During public comment a number of restaurant owners, including but not limited to those who have parklets, spoke of dramatically increased revenue as a result of the Claremont Al Fresco program. Retail store owners, however, complained that while the program may be helping some businesses, it’s hurting others, which seems unfair considering that most coronavirus restrictions have been lifted.

“As a seven-year business owner I hear firsthand complaints daily about how difficult it is to find a parking space in the Village without having to circle multiple times with the hope of finding a place to park. I have been told far too many times that people have given up and now buy online,” said Brian Ofstedahl, owner of Amelie boutique on Yale.

“This isn’t just a restaurant town,” Ofstedahl said. “Indoor dining has been reestablished for a long time. Even mask mandates have been lifted so now it is only fair to all businesses that we return to what is fair for all businesses and not just for a few select restaurants.”

Jason Annigian, who co-owns the Back Abbey and also runs a law practice in town, characterized the parking issues as an unfortunate side effect of living and working in a vibrant city that attracts a lot of visitors.

“We could all be over at the Colonies or some place in some cookie cutter neighborhood where we just pull into a gigantic parking lot. But that is not where we all chose to live, that is not where we chose to put our businesses,” He said. “I do sympathize with the retail people but I don’t think that the few parking spaces that the parklets are taking up is the source of some huge problem. Now with that said, if everyone came in, as I think councilmember [Sal] Medina was saying, and everyone was saying ‘We want a parklet too’ that would be a problem. And that is why option ‘C’ is the only one that make sense because it takes more consideration.”

Several councilmembers expressed interest in a parking study with the goal of adopting a comprehensive parking management plan to help nail down the best long term solution for both the restaurant and retail businesses.

In the end, the council decided to go with a reimagined “Option B,” extending the temporary Claremont Al Fresco program, while instructing staff to begin the parking study in a separate effort.
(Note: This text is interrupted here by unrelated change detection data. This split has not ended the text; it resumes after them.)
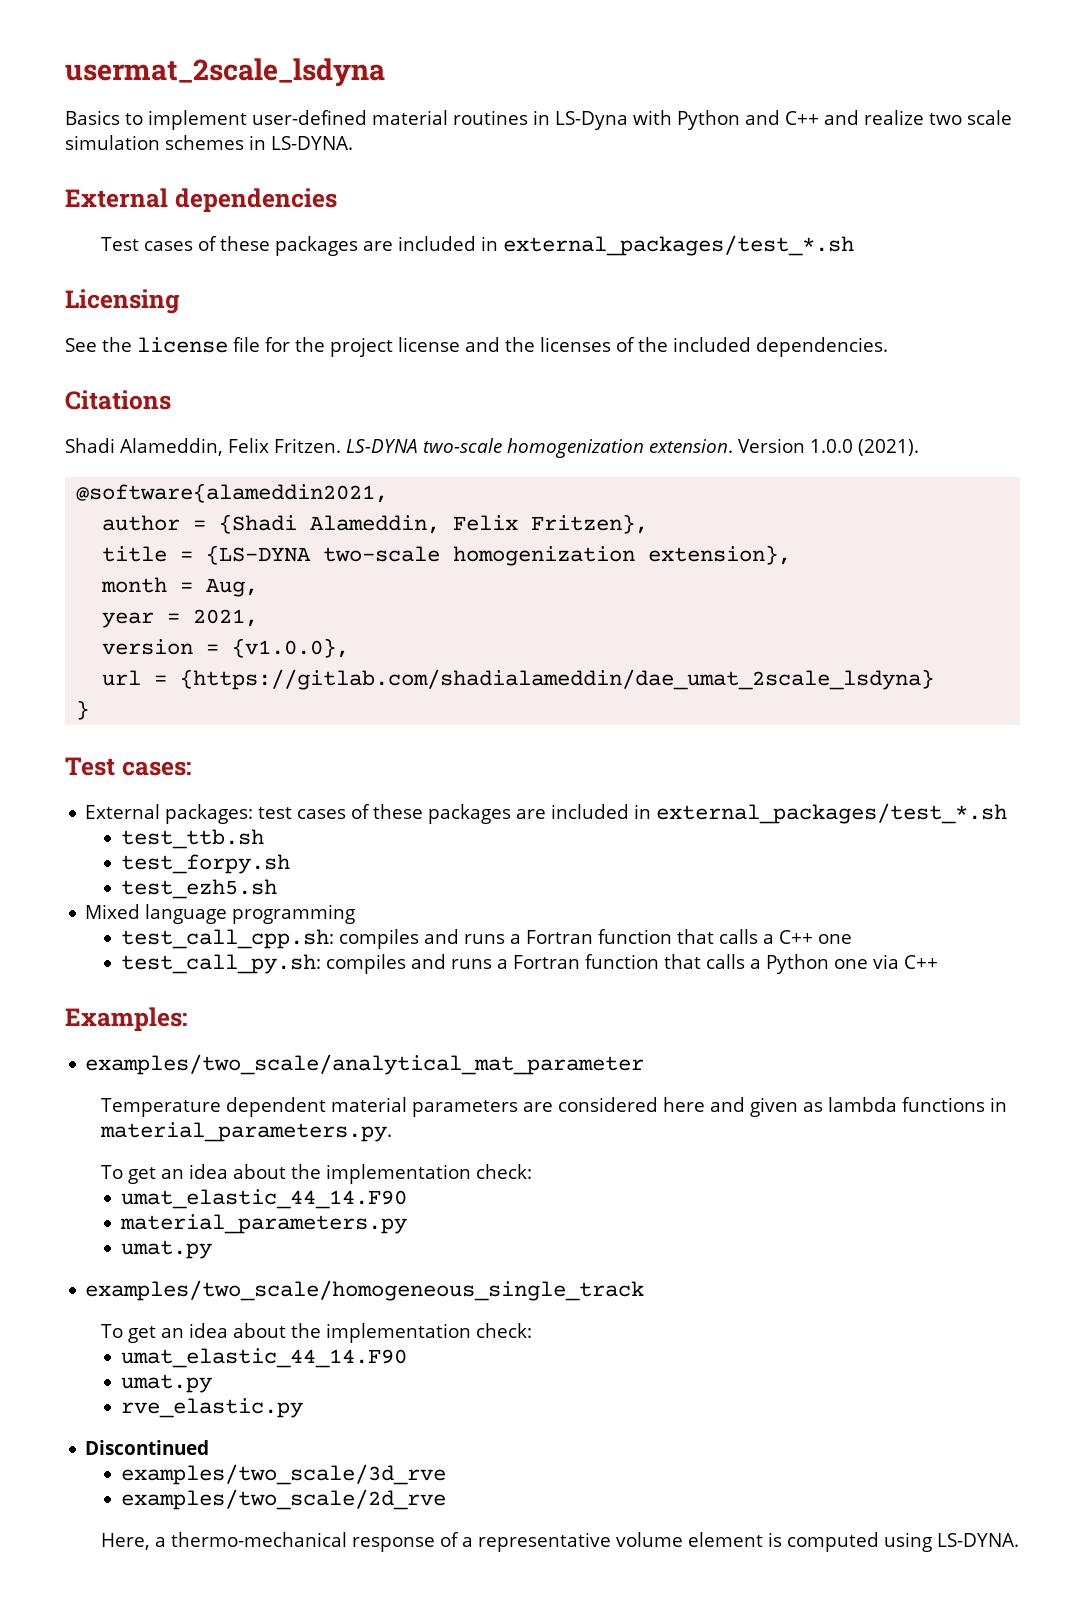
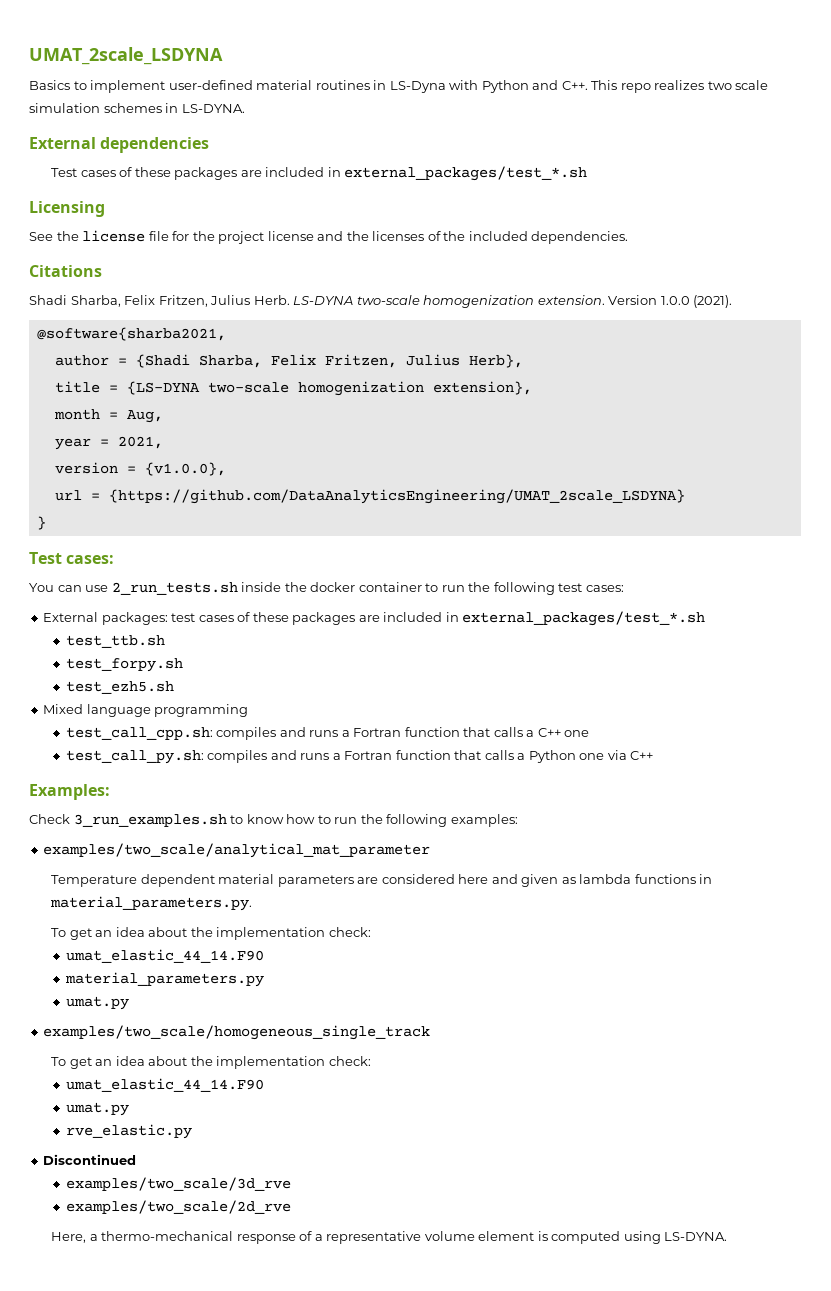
- usermat_2scale_lsdyna
+ UMAT_2scale_LSDYNA
- Basics to implement user-defined material routines in LS-Dyna with Python and C++ and realize two scale simulation schemes in LS-DYNA.
+ Basics to implement user-defined material routines in LS-Dyna with Python and C++. This repo realizes two scale simulation schemes in LS-DYNA.
- Shadi Alameddin, Felix Fritzen.
+ Shadi Sharba, Felix Fritzen, Julius Herb.
- @software{alameddin2021,
+ @software{sharba2021,
- author = {Shadi Alameddin, Felix Fritzen},
+ author = {Shadi Sharba, Felix Fritzen, Julius Herb},
- url = {https://gitlab.com/shadialameddin/dae_umat_2scale_lsdyna}
+ url = {https://github.com/DataAnalyticsEngineering/UMAT_2scale_LSDYNA}
+ You can use 2_run_tests.sh inside the docker container to run the following test cases:
+ Check 3_run_examples.sh to know how to run the following examples:

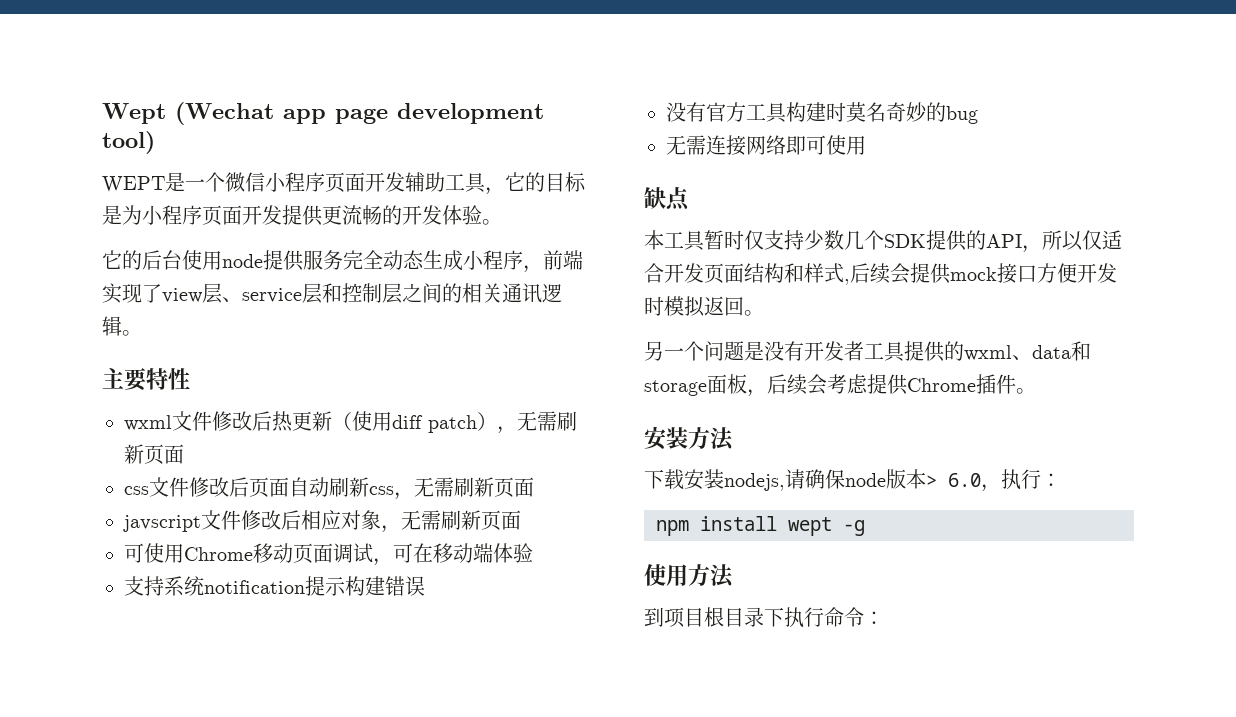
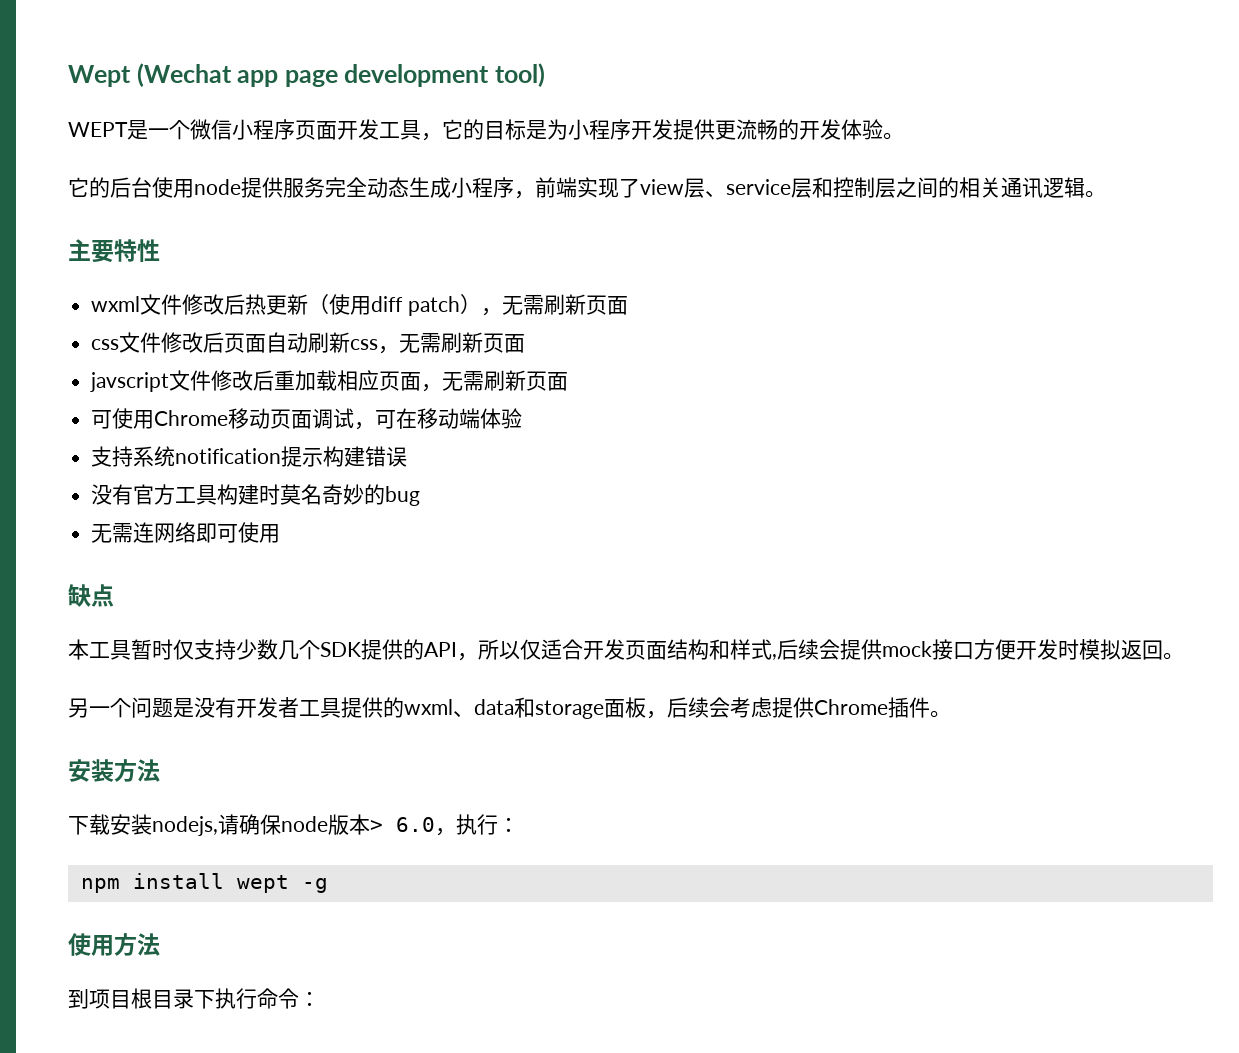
- WEPT是一个微信小程序页面开发辅助工具，它的目标是为小程序页面开发提供更流畅的开发体验。
+ WEPT是一个微信小程序页面开发工具，它的目标是为小程序开发提供更流畅的开发体验。
- javscript文件修改后相应对象，无需刷新页面
+ javscript文件修改后重加载相应页面，无需刷新页面
- 无需连接网络即可使用
+ 无需连网络即可使用

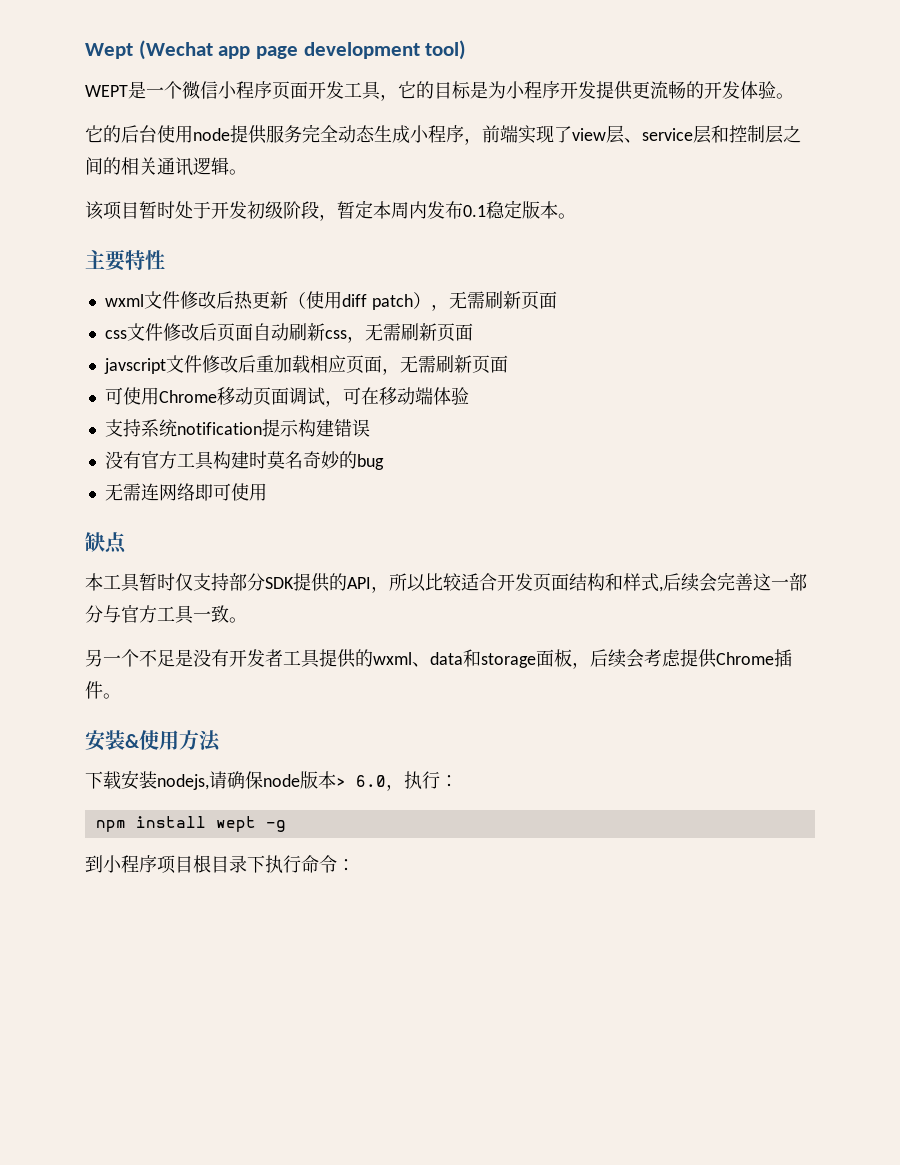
+ 该项目暂时处于开发初级阶段，暂定本周内发布0.1稳定版本。
- 本工具暂时仅支持少数几个SDK提供的API，所以仅适合开发页面结构和样式,后续会提供mock接口方便开发时模拟返回。
+ 本工具暂时仅支持部分SDK提供的API，所以比较适合开发页面结构和样式,后续会完善这一部分与官方工具一致。
- 另一个问题是没有开发者工具提供的wxml、data和storage面板，后续会考虑提供Chrome插件。
+ 另一个不足是没有开发者工具提供的wxml、data和storage面板，后续会考虑提供Chrome插件。
- 安装方法
+ 安装&使用方法
- 使用方法
- 到项目根目录下执行命令：
+ 到小程序项目根目录下执行命令：

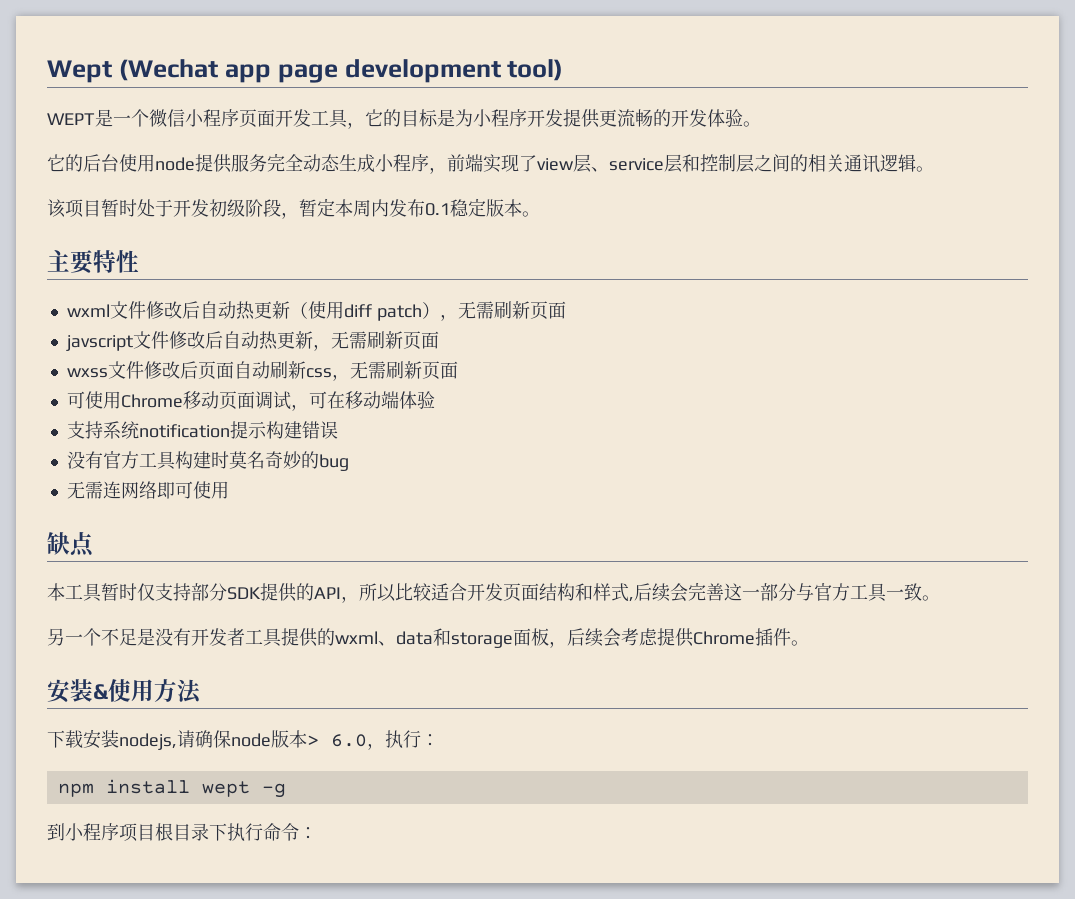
- wxml文件修改后热更新（使用diff patch），无需刷新页面
+ wxml文件修改后自动热更新（使用diff patch），无需刷新页面
- css文件修改后页面自动刷新css，无需刷新页面
+ javscript文件修改后自动热更新，无需刷新页面
+ wxss文件修改后页面自动刷新css，无需刷新页面
- javscript文件修改后重加载相应页面，无需刷新页面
But before the item could be put to rest, the council had to agree on how much longer the temporary parklets could remain. City Manager Adam Pirrie said it would be difficult to complete the study by December 31, so they initially extended it by one month. However, Councilmember Jennifer Stark remarked that would mean restaurants would be dismantling the parklets just before Valentines Day. Love won out and the new sunset date became February 28, 2023.

1 Comment

  1. DAVID JAMIESON

    I too am sometimes frustrated by the lack of parking in the Village. I also appreciate the need to be fair across all businesses. However, parking is not really an issue. If you take a look at the commuter lot just a short walk to the east of the Village, there are always plenty of spaces and it would mean just a 5 to 10 minute walk to get any business on Yale Ave. What is better than a leisurely stroll through our beautiful town? In fact, if the Claremont City Counsel we’re forward thinking, they would put a plan in place with multiple/numerous electric car charge stations there. What could be better, convenience for commuters to return to a fully charged car and convenience for Village goers in the evenings and on weekends.